Il évite également de s'aventurer dans l'histoire complexe des parcs nationaux américains, les célébrant sans réserve, comme l'ont fait des générations d'hommes d'État américains avant lui. « En 1872, Yellowstone, dans l'ouest des États-Unis, est devenu le premier parc national du monde », annonce Obama tandis que la caméra fait défiler ses sources d'eau chaude et ses chaînes de montagnes spectaculaires. « L'un des plus grands actes de notre pays ». Ce qu'il choisit de ne pas mentionner, c'est que pour créer Yellowstone, les États-Unis ont violemment chassé les nations tribales Shoshone, Bannock, Crow et Nez Perce, ainsi que de nombreuses autres personnes qui vivaient dans la région avant l'arrivée des colons blancs.
« Nombre de ces paysages ont été gérés avec beaucoup de soin et de manière durable pendant des siècles, voire des millénaires », explique Ryan Emanuel, professeur de sciences environnementales à l'université Duke et membre inscrit de la tribu Lumbee. « Les États-Unis ont mis en place des règles et des réglementations qui ont empêché les gens de mener à bien leurs pratiques ancestrales sur ces terres, et ne pas le reconnaître est un déni majeur. »

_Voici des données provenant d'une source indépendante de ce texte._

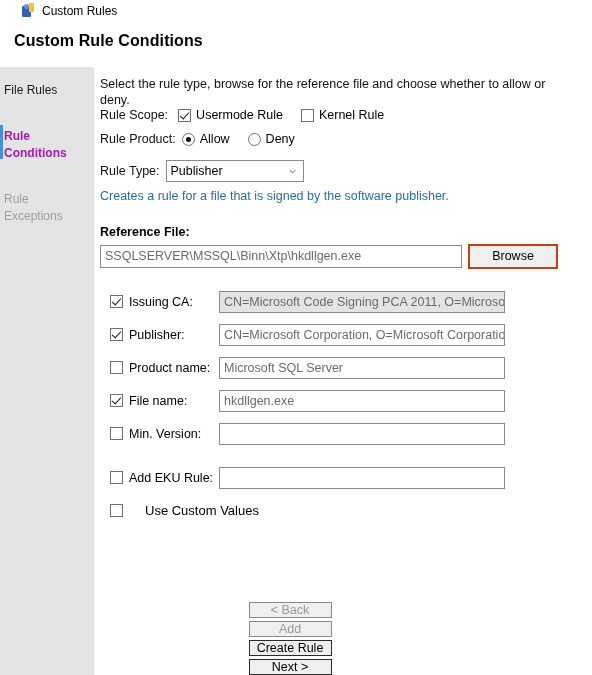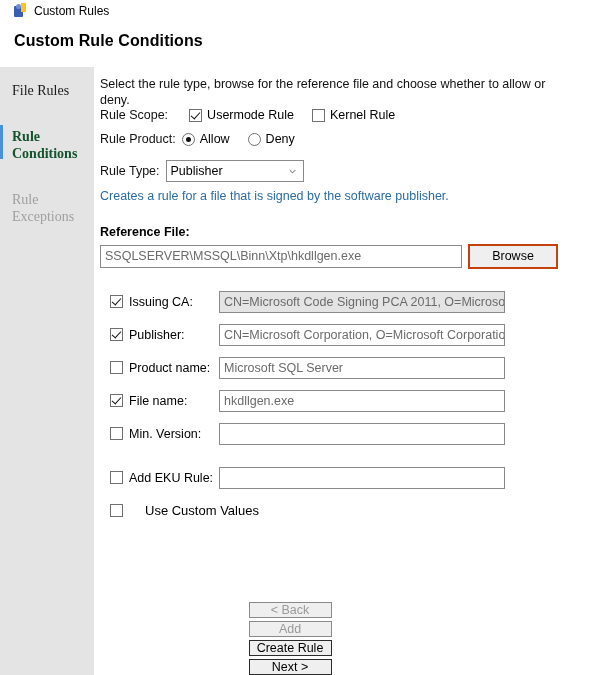"Custom Rules" #titlebar { padding-left: 12px -> 20px }
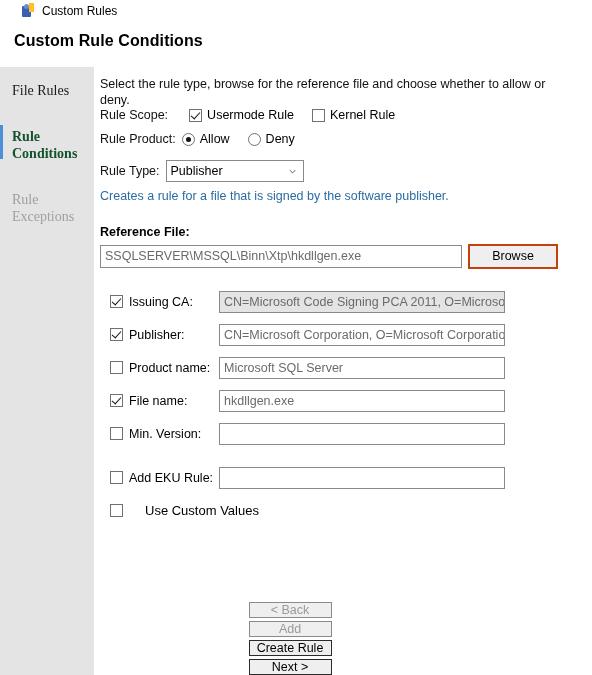"File Rules" .nav-item { font-family: Liberation Serif, serif -> none; font-size: 14px -> 12px; padding: 5px 8px 5px 12px -> 5px 8px 5px 4px }
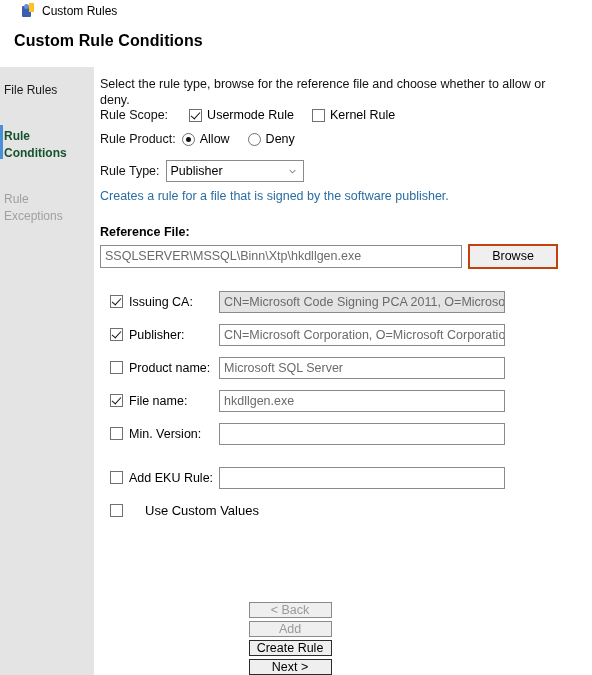"Rule Scope:" span.row-label { margin-right: 21px -> 10px }
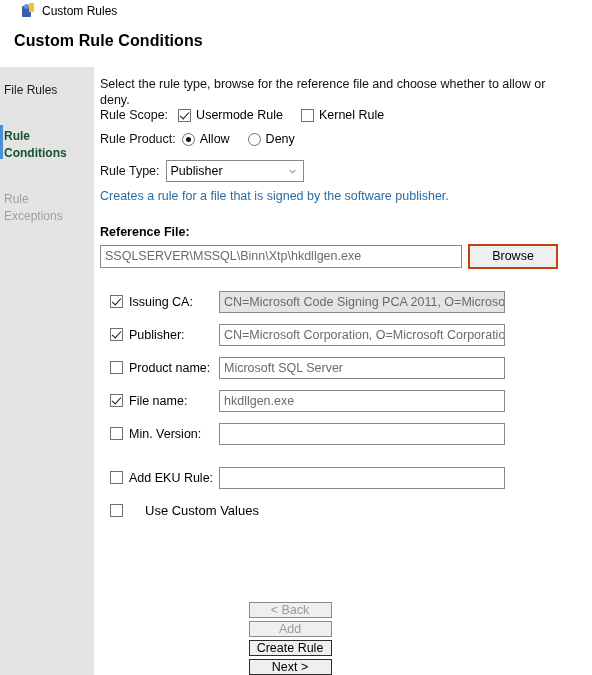"Rule Conditions" .nav-item.active { color: #14532d -> #a21caf }
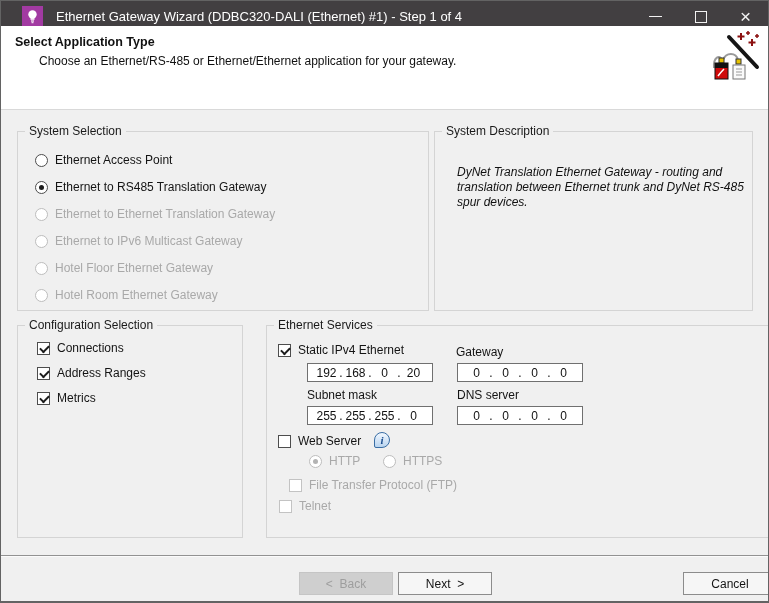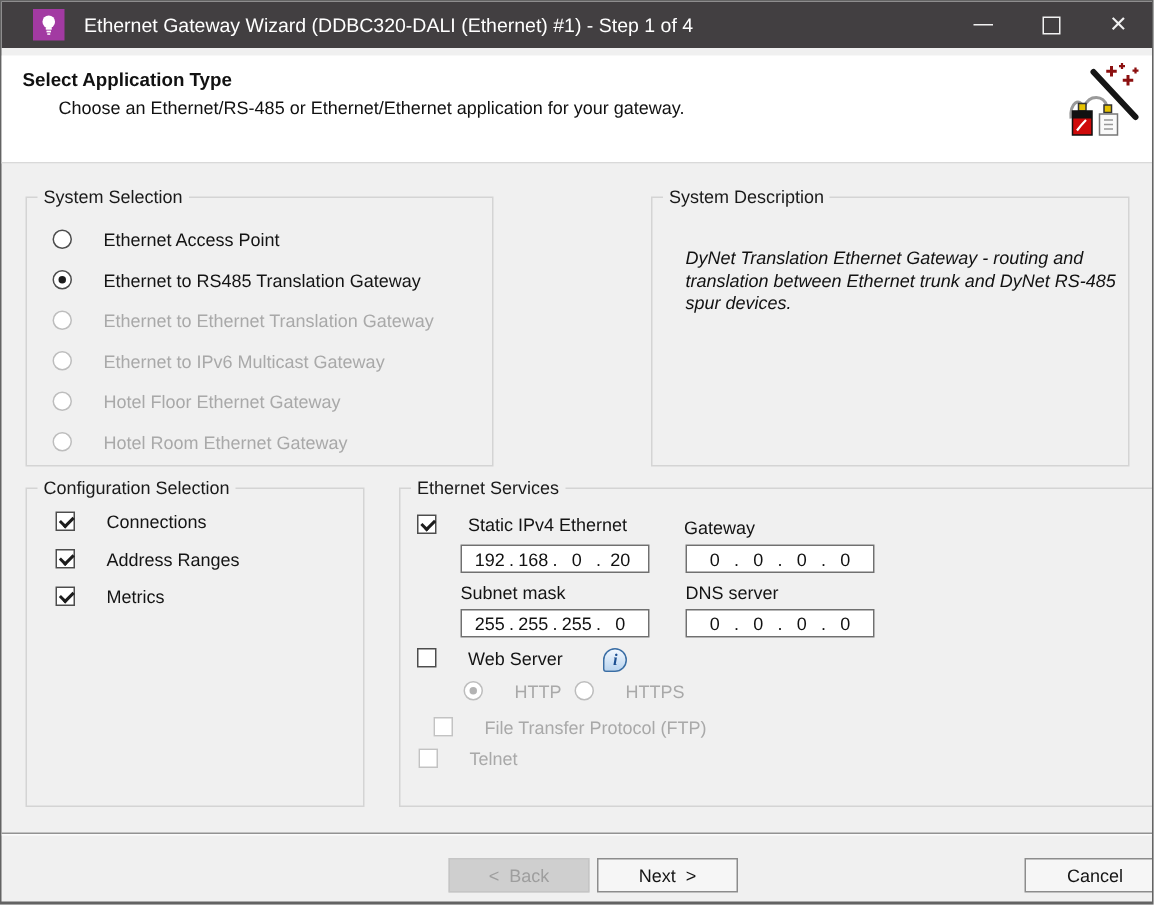"Select Application Type" .header { height: 72px -> 84px; top: 36px -> 25px }
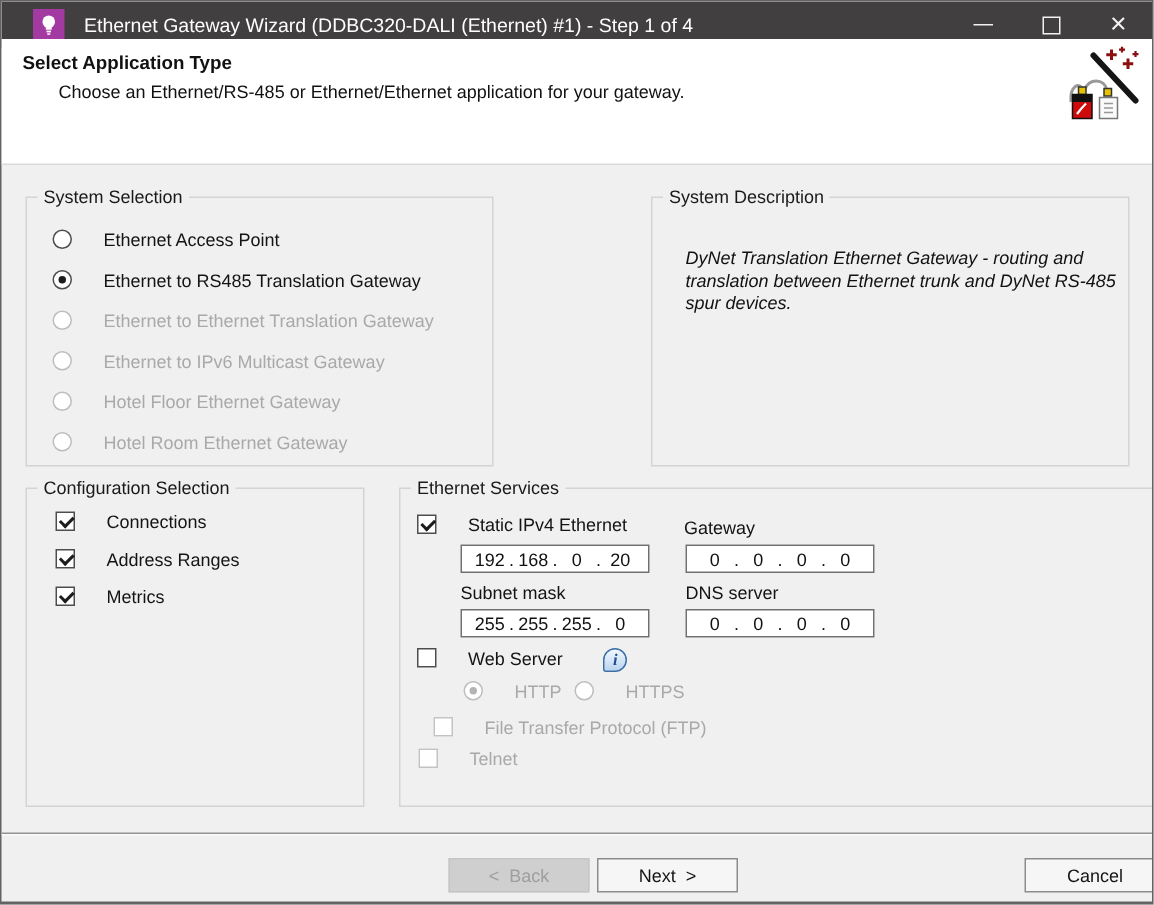"System Selection" div.groupbox { width: 312px -> 412px }
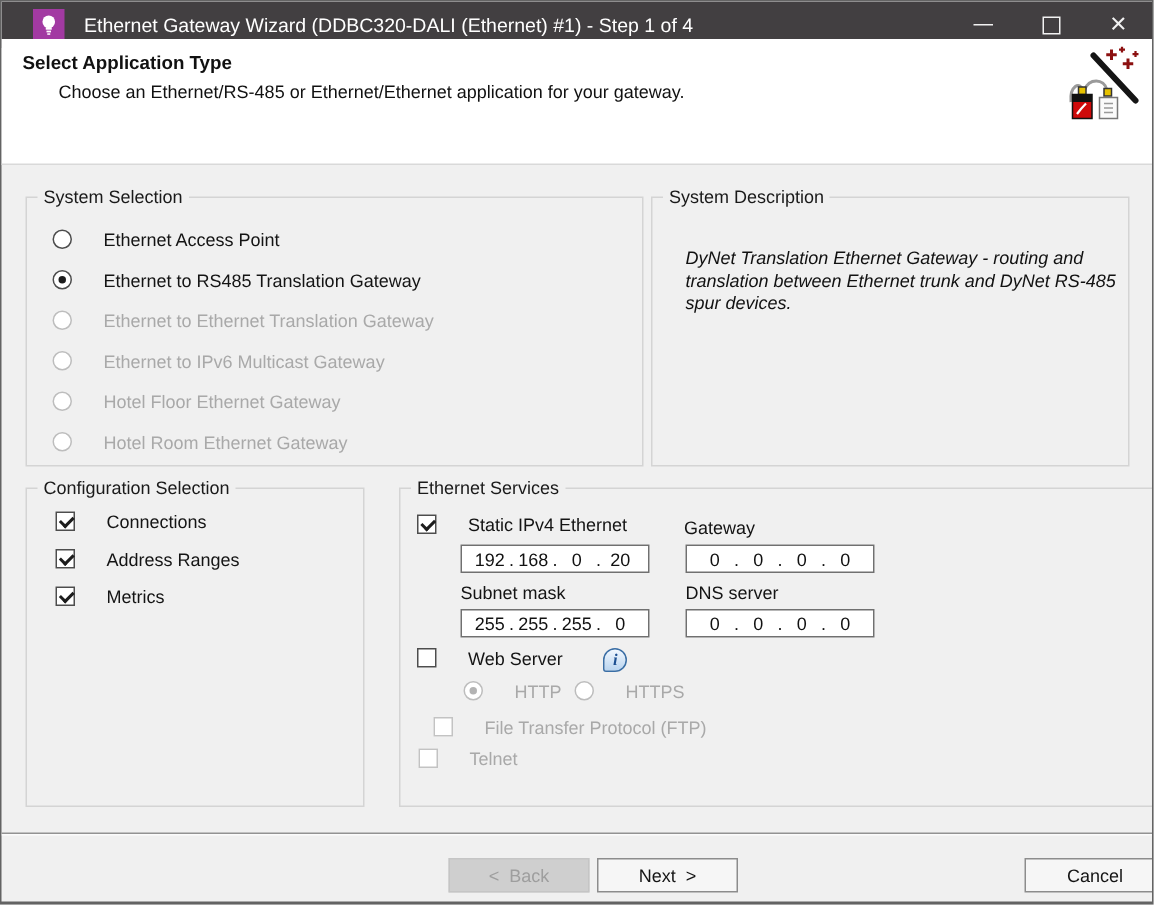"Ethernet Access Point" .opt-row { align-items: flex-start -> flex-end; gap: 21px -> 7px }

« Ce n'est pas vraiment une série historique », a déclaré le producteur exécutif James Honeyborne, qui a également produit les séries « Planète bleue II » et « Patagonie, dernier paradis sauvage » pour la BBC. Lorsqu'on lui a demandé pourquoi « Parc Nationaux » n'incluait pas de récits historiques, il a répondu : « C'est vraiment une série plus orientée vers l'avenir, qui examine l'importance de la nature sauvage pour nous aujourd'hui et la relation que les humains entretiendront avec elle à l'avenir ».
Le message le plus politiquement engagé est prononcé à la fin de la série, quand Obama nous exhorte à « exiger » la protection des terres publiques, à « faire campagne » pour en obtenir davantage, à « faire pression » pour faire avancer notre société. Mais il ne cite personne au pouvoir à qui nous pourrions nous adresser. Sa proposition la plus concrète ? « Votez comme si la planète en dépendait ». Bien sûr, il est indéniable qu'une lutte efficace contre le changement climatique requiert notre engagement à tous. Mais le message sonne creux de la part de l'ancien président de la plus grande puissance du monde - même s’il a adopté une politique climatique progressiste.
Au milieu du premier épisode, Obama raconte les images d'un paresseux à trois doigts se prélassant au soleil, tandis que l’on entend une guitare acoustique en musique de fond. Il parle aux téléspectateurs du champignon présent dans la fourrure du paresseux, qui pourrait combattre le cancer, le paludisme et les superbactéries résistantes aux antibiotiques. « Si nous parvenons à le protéger, lui et sa forêt tropicale, ce paresseux endormi pourrait bien nous sauver tous ». C'est une phrase pleine d'espoir et, en ce sens, en phase avec à son image.